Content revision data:

***

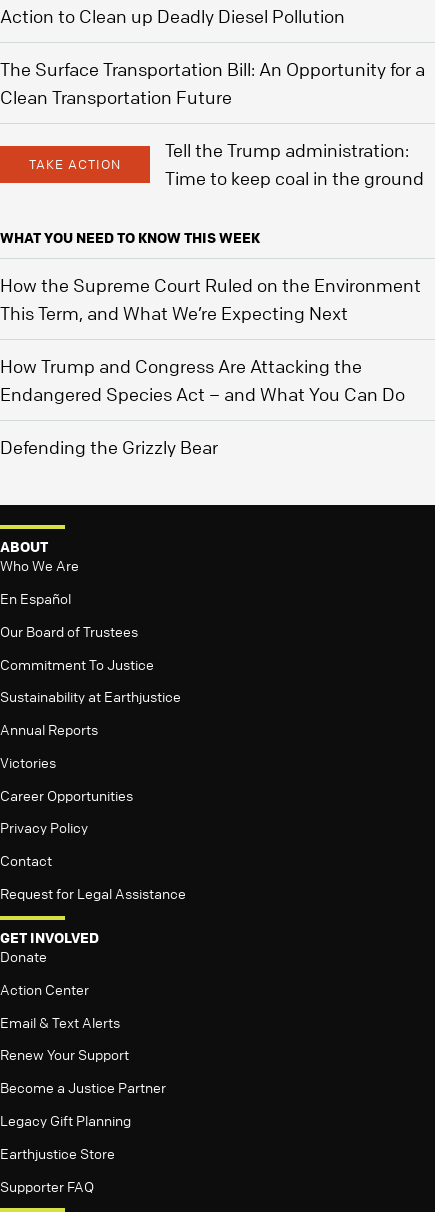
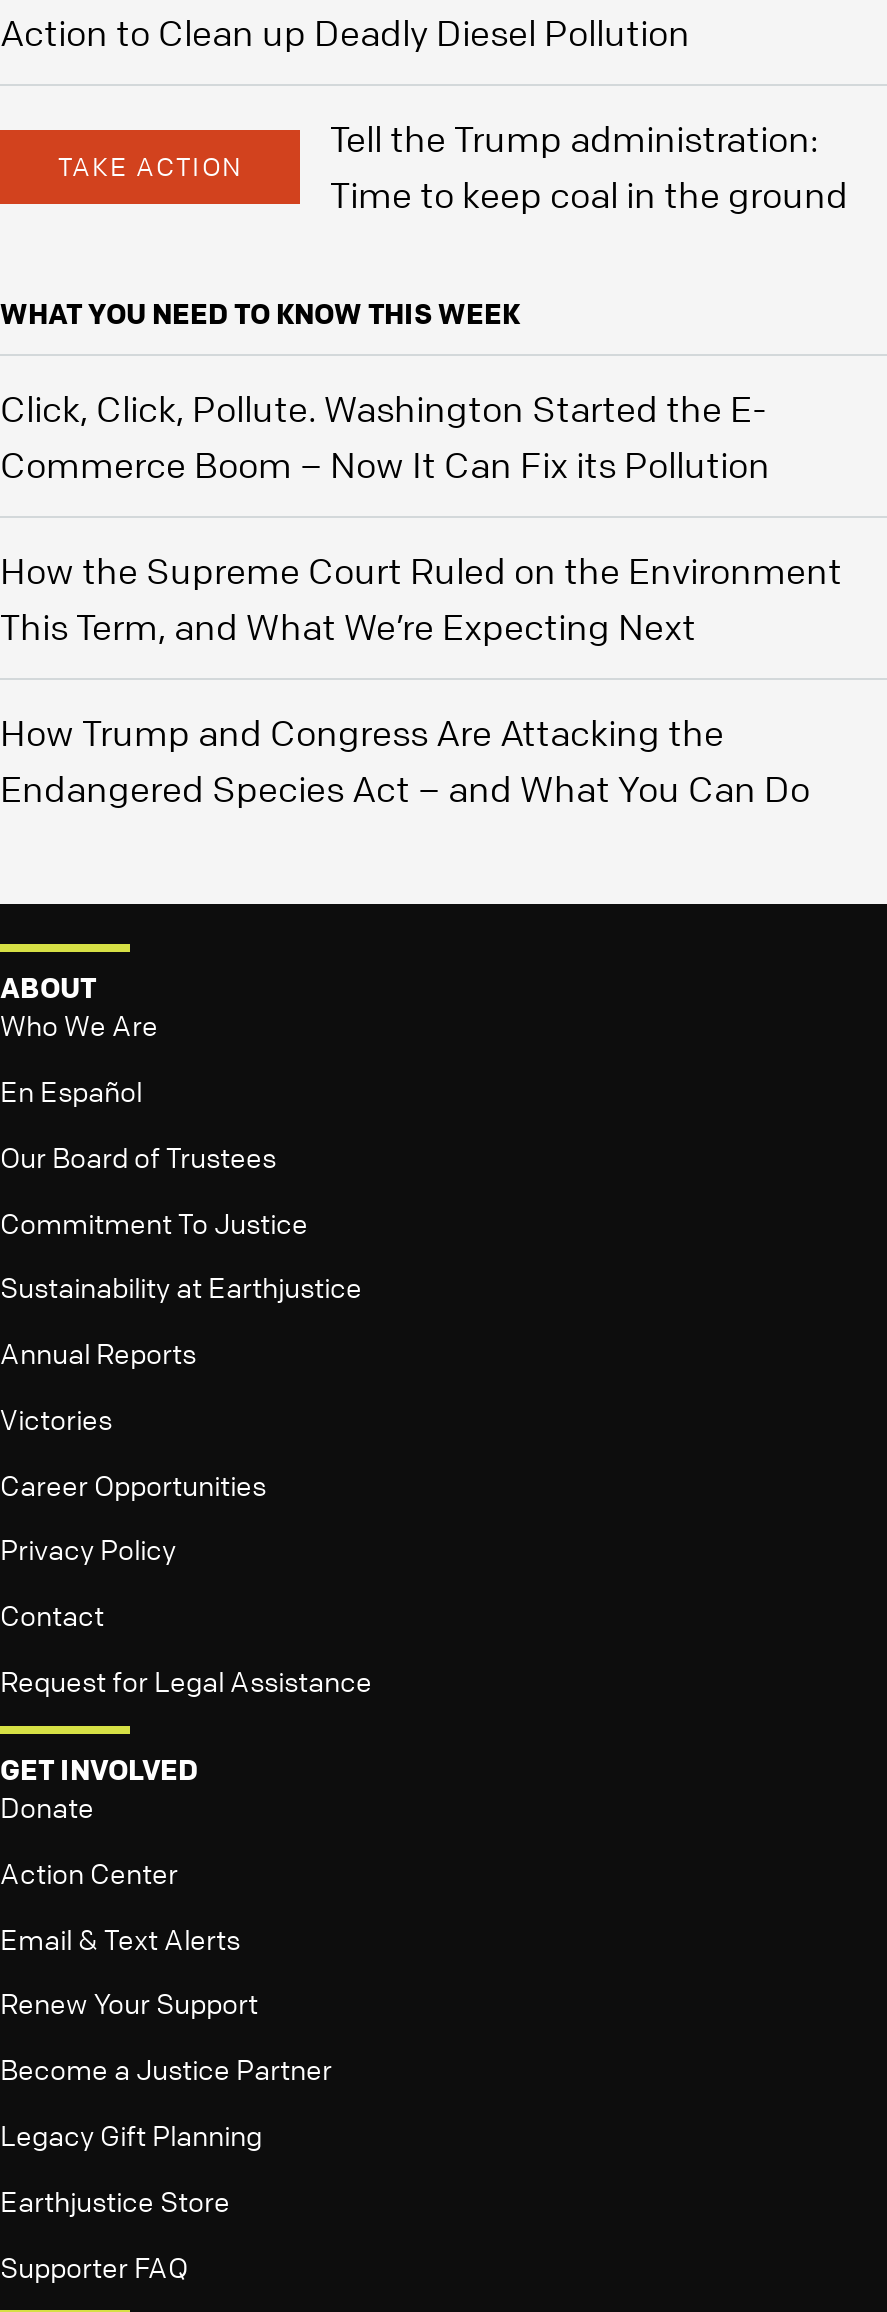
- The Surface Transportation Bill: An Opportunity for a
- Clean Transportation Future

moved up: TAKE ACTION | Tell the Trump administration: | Time to keep coal in the ground | WHAT YOU NEED TO KNOW THIS WEEK

+ Click, Click, Pollute. Washington Started the E-
+ Commerce Boom – Now It Can Fix its Pollution

- Defending the Grizzly Bear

***

Tell how many lines of the records above hold the string "Transportation". Give no other text.

2